A professor of Slavic Languages, Jan L. Perkowski, reported on rumours of vampires in the Kashubian culture in a study completed in 1969, and published in a paper titled "Vampires, Dwarves, and Witches among the Ontario Kashubs". According to the professor, the Ontario Kashubs believed that one "must open the tomb of the vampire at midnight, and drive a long nail into his forehead, or, better still, cut off his head with a sharp spade and put it between his feet....". In 1973, a Catholic priest in Wilno told CBC News that "We get a big laugh out of it, we know the people who have manufactured the story just by reading it... My impression is that [Perkowski] probably stuck a microphone under their noses and to get rid of him they'd made up these tales".

In April 2010, Poland's Prime Minister Donald Tusk agreed to visit Wilno but an airplane crash, the Smolensk air disaster, that took the life of President Lech Kaczyński, and that of 95 others, led to cancellation of the plan.
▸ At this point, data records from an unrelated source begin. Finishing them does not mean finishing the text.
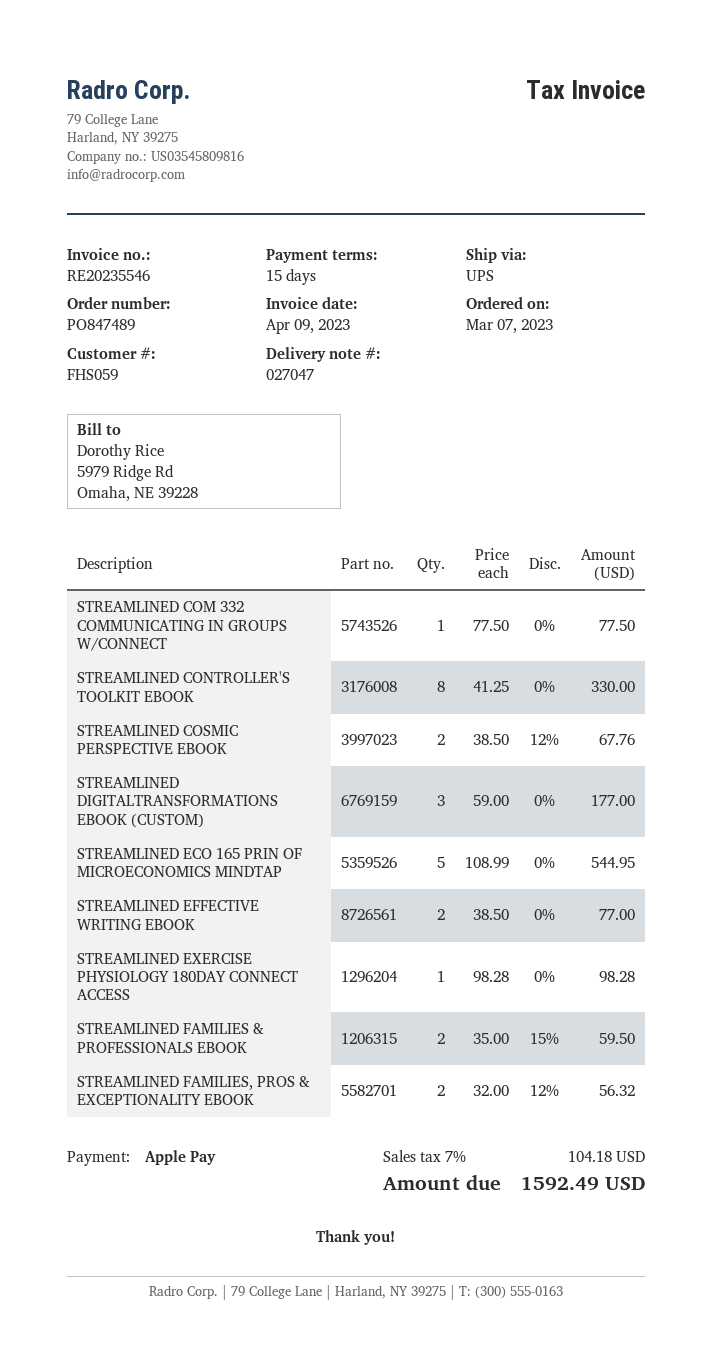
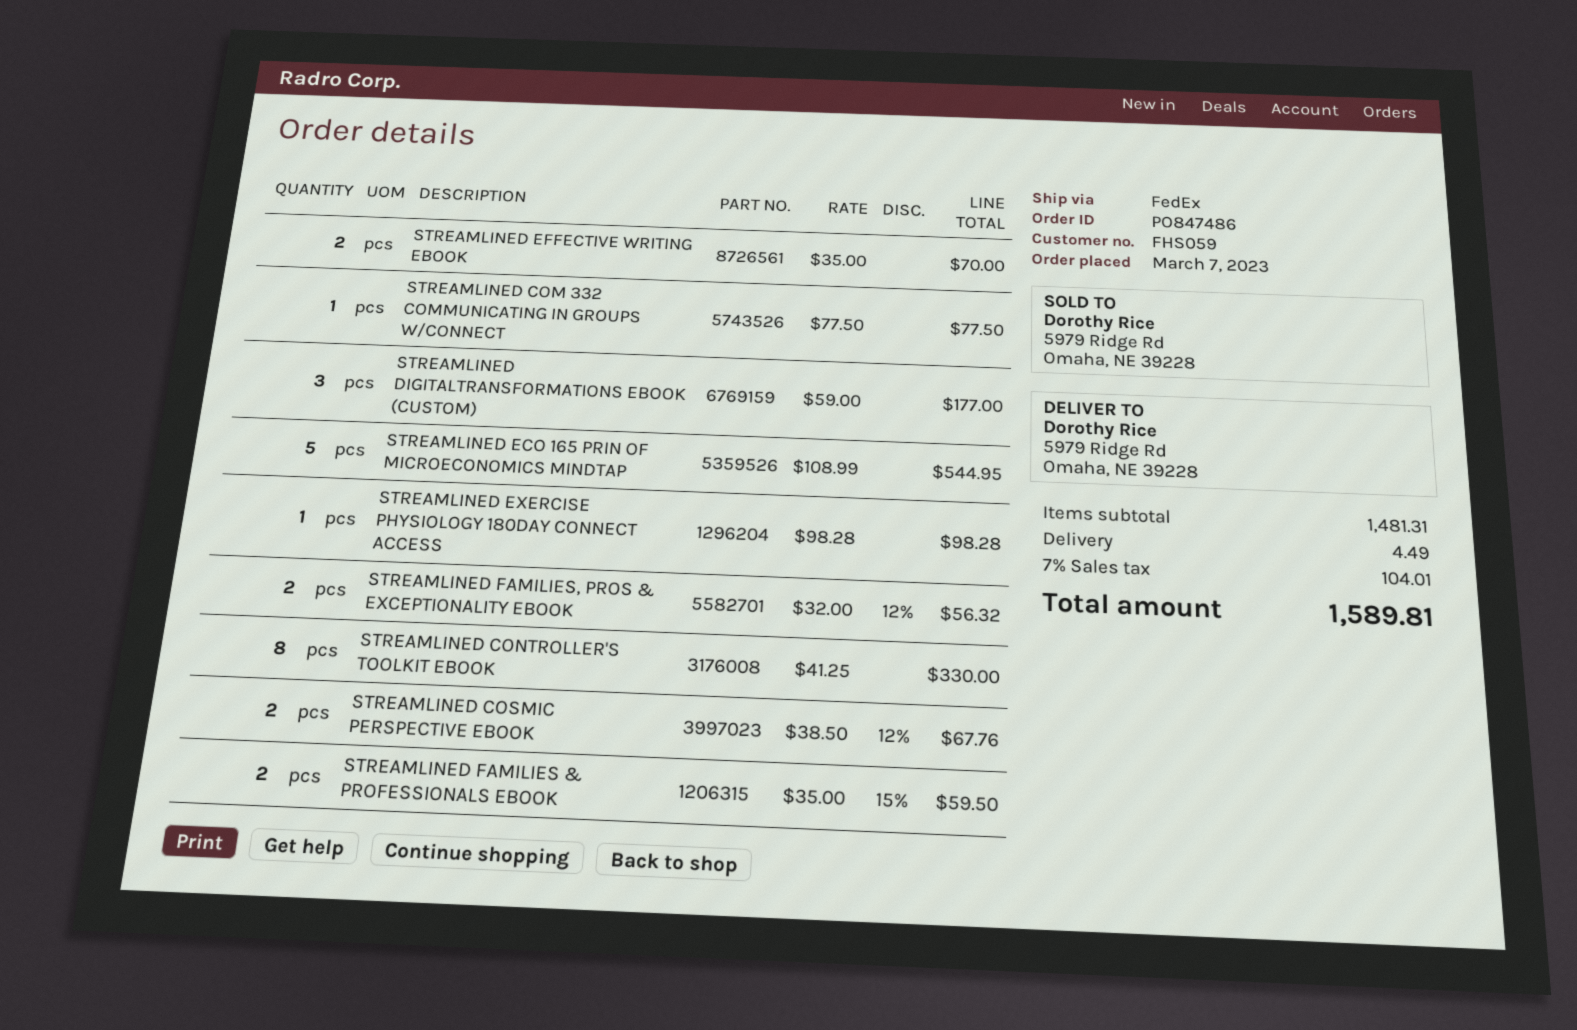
order number: PO847489 -> PO847486
shipping method: UPS -> FedEx
STREAMLINED EFFECTIVE WRITING EBOOK: 2 x 38.50 = 77.00 -> 2 x 35.00 = 70.00
shipping: none -> 4.49
tax: 7% = 104.18 -> 7% = 104.01
total: 1592.49 -> 1589.81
Tusk visited Wilno in May 2012, commenting that he was the "first Polish prime minister to meet with the minority living there and cultivating its customs since the 19th century". He toured the Catholic cemetery and later said, "We felt as if we were visiting the graves of our dearest, our relatives, our beloved, because these names, these figures, those stories were our stories."

===Triple murder===
In September 2015, three women – Carol Culleton, 66, Anastasia Kuzyk, 36, and Nathalie Warmerdam, 46 – were murdered in and near Wilno. The killer, Basil Borutski, was convicted of the crimes in 2017.

===Historical plaque===
The government of Ontario erected a historical plaque in Wilno, providing these specifics:The first group of Polish immigrants to Canada, some 300 in number, established a settlement in this area in 1864. Adverse social conditions and political unrest in their partitioned homeland had encouraged them to leave. They cleared the land and rapidly established a thriving agricultural community. During the 1880s the village founded here was called Wilno after the birthplace of the Reverend Ludwik Dembski one of their spiritual leaders. In 1875 the parish of Wilno was organized and a chapel dedicated to the polish saint Stanislaus Kostka, was built. The Canadian Atlantic Railway linked Wilno with Ottawa in 1894. This district, which received a new wave of Polish immigrants in the early 1900s, retains much of its cultural heritage.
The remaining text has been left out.